На мой собственный взгляд, я поступила вполне разумно. Я не знала, как до них докричаться, чувствовала себя потерянной, загнанной в капкан – и об этом сообщила. Думаю, до матери, по крайней мере, дошла серьезность ситуации – во всяком случае, от мысли о хлебе и воде она отказалась.
Отец не сводил с меня умоляющего взгляда. Казалось, он меня понимает – но, как и я, не может облечь свое понимание в слова: для него это «непозволительно», или, быть может, он чувствует, что кое-что лучше выражать без слов.
У меня было много двоюродных братьев и сестер, и часто мы ночевали друг у друга. Некоторые кузины мне нравились, но Мишель я терпеть не могла. Однако она захотела переночевать у нас, и я не возражала.
Мишель и Терри мгновенно сошлись. Не понимая, как общаться с несколькими людьми разом, я сказала им, что хочу побыть одна. Они ушли играть.
С тех пор я ни разу не заговорила с Терри. Больше двух лет она была моей единственной подругой – и теперь снова и снова спрашивала меня: «Что случилось?» Я смотрела на нее пустым взглядом, словно она разыгрывала какую-то странную сцену из немого кино, смысл которой от меня ускользал.
– Не понимаю тебя, – говорила она. – Что я тебе сделала?
Несколько лет спустя Терри ушла из школы и начала работать в магазинчике через дорогу. Когда она заговаривала со мной – я по-прежнему молчала, когда смотрела на меня – отворачивалась.
– Знаешь, Донна, ты все-таки сумасшедшая! – сказала она один раз, пытаясь добиться от меня хоть какой-то реакции. Свирепый взгляд был ей единственным ответом.

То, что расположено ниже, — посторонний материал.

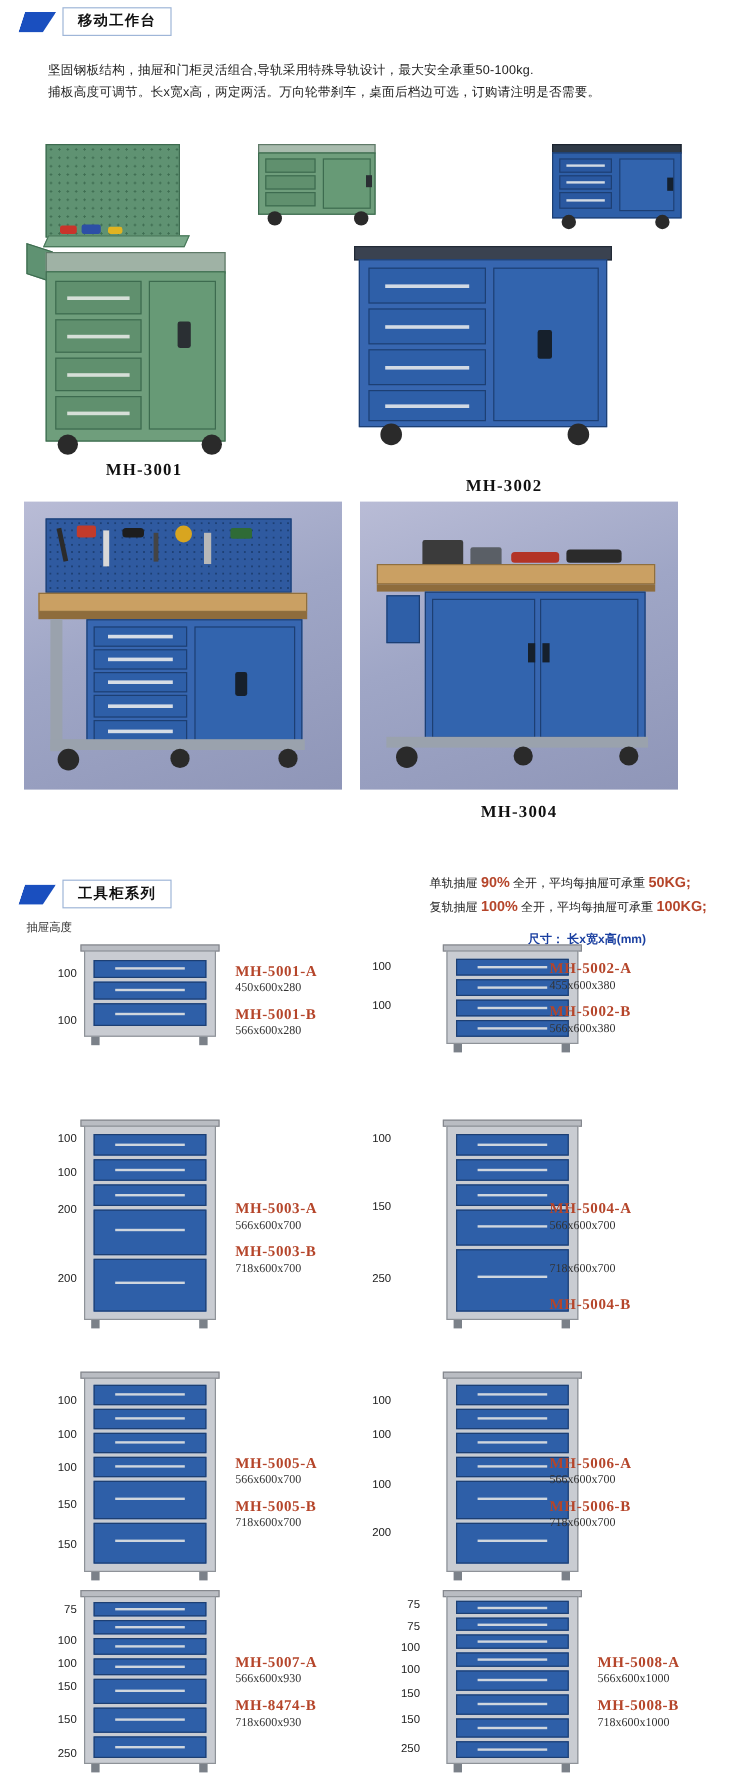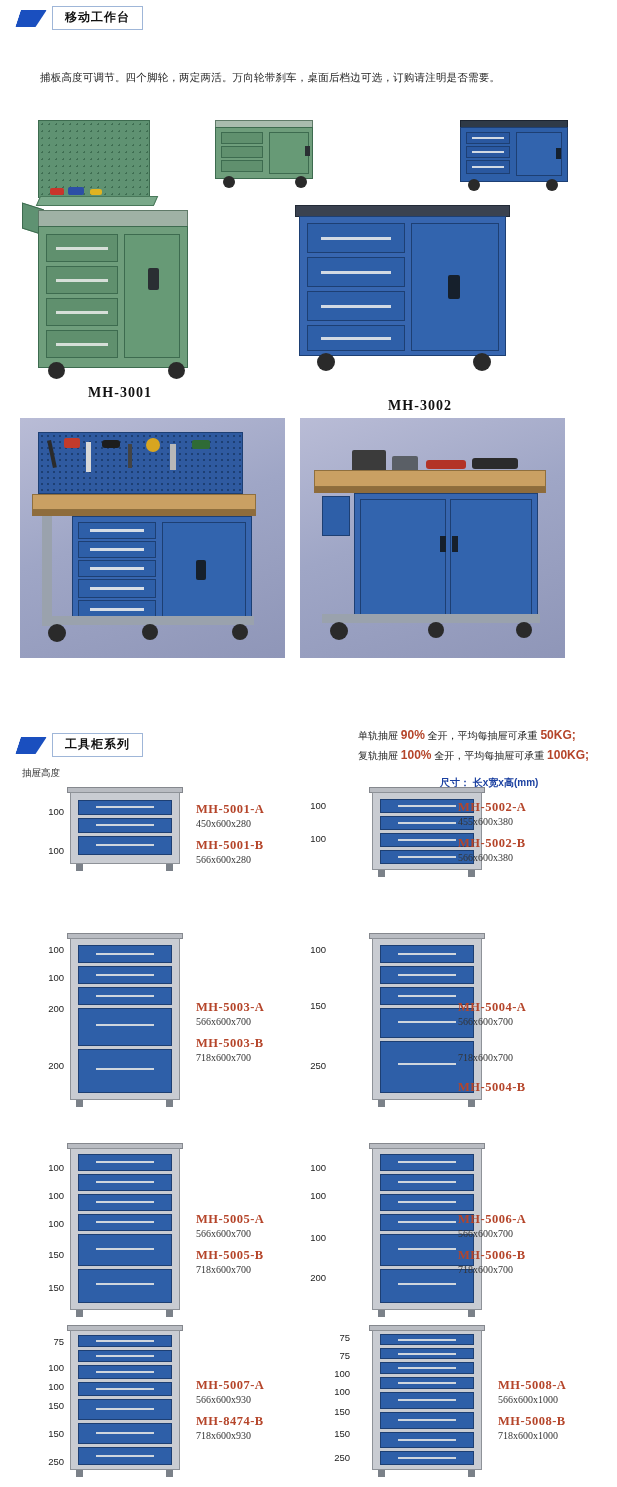"坚固钢板结构，抽屉和门柜灵活组合,导轨采用特殊导轨设计，最大安全承重50-100" div.intro { html: none -> <div>坚固钢板结构，抽屉和门柜灵活组合,导轨采用特殊导轨设计，最大安全承重50-100kg.</div> }
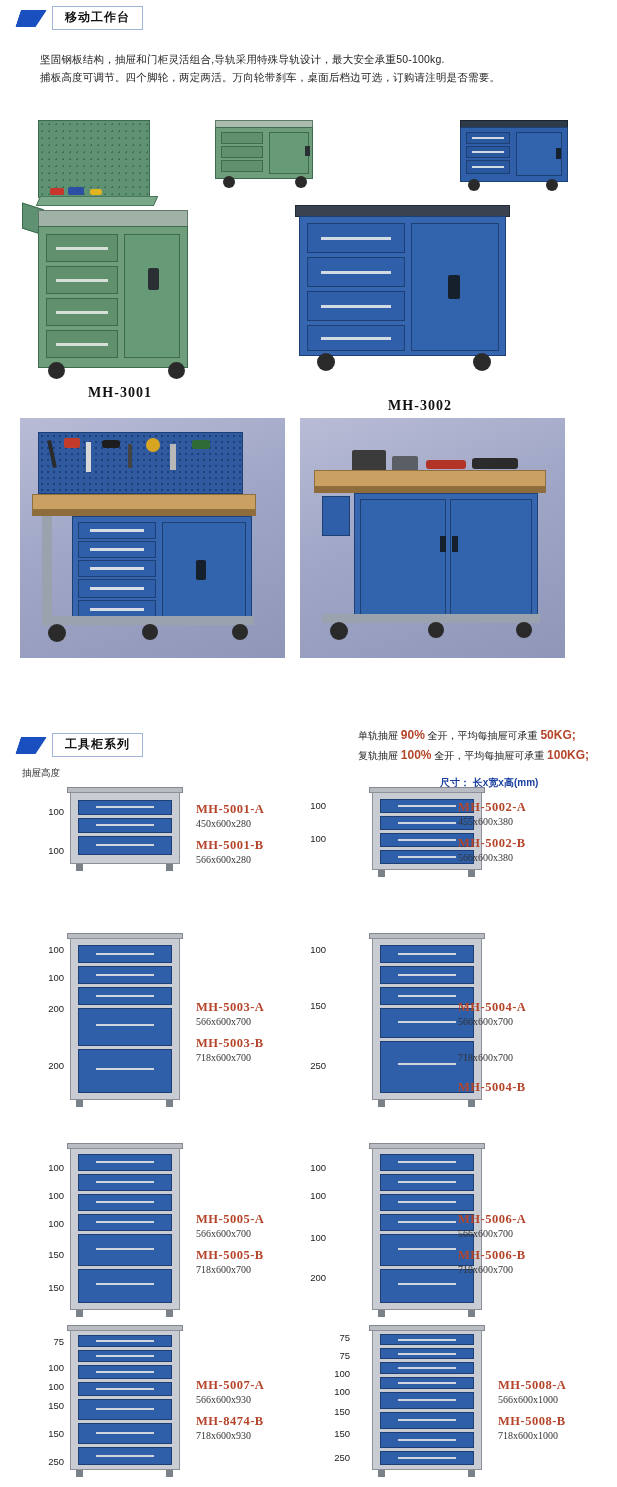"捕板高度可调节。四个脚轮，两定两活。万向轮带刹车，桌面后档边可选，订购请注明是否" div.intro { text: 四个脚轮 -> 长x宽x高 }
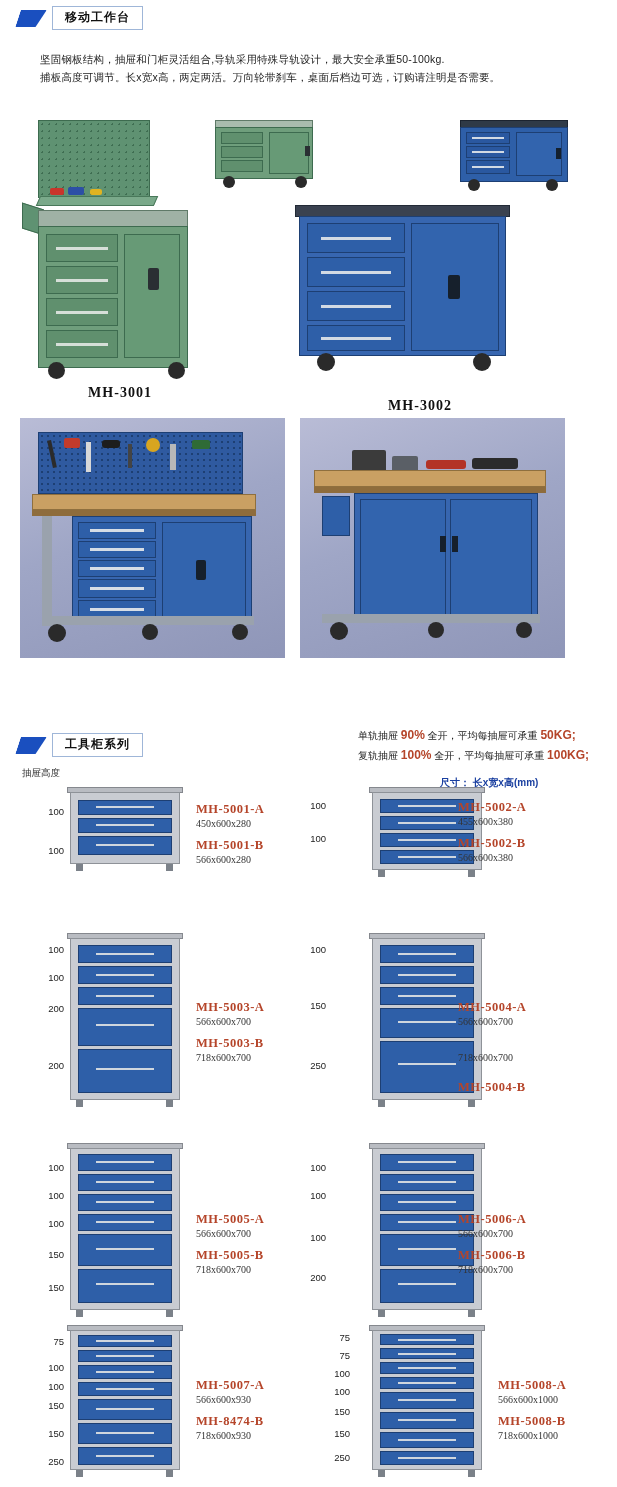"MH-3004" div.cap { html: none -> <div>MH-3004</div> }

Около года спустя лучшая подруга Терри погибла, когда переходила вместе с ней через дорогу. На глазах у Терри ее сбил грузовик. Терри прибежала к нам и все рассказала моей матери: я стояла рядом и слушала. В эту минуту ей был отчаянно нужен друг. Но я еще не умела прощать – я смотрела в сторону и молчала.
А десять лет спустя, собирая по кусочкам собственную жизнь, я появилась у нее на пороге. Терри радостно поздоровалась со мной и снова предложила мне свою дружбу – как будто эти десять лет молчания ничего для нее не значили. Сказала только: «Ты самый странный человек, какого я знаю. Никогда таких не видела. Только что болтала со мной как ни в чем не бывало – и вдруг ведешь себя так, как будто мы никогда и не были подругами». Она не понимала ни того, как я порой нуждалась в ней, ни того, как важно было для меня вычеркнуть ее из своей жизни. А я не стала объяснять.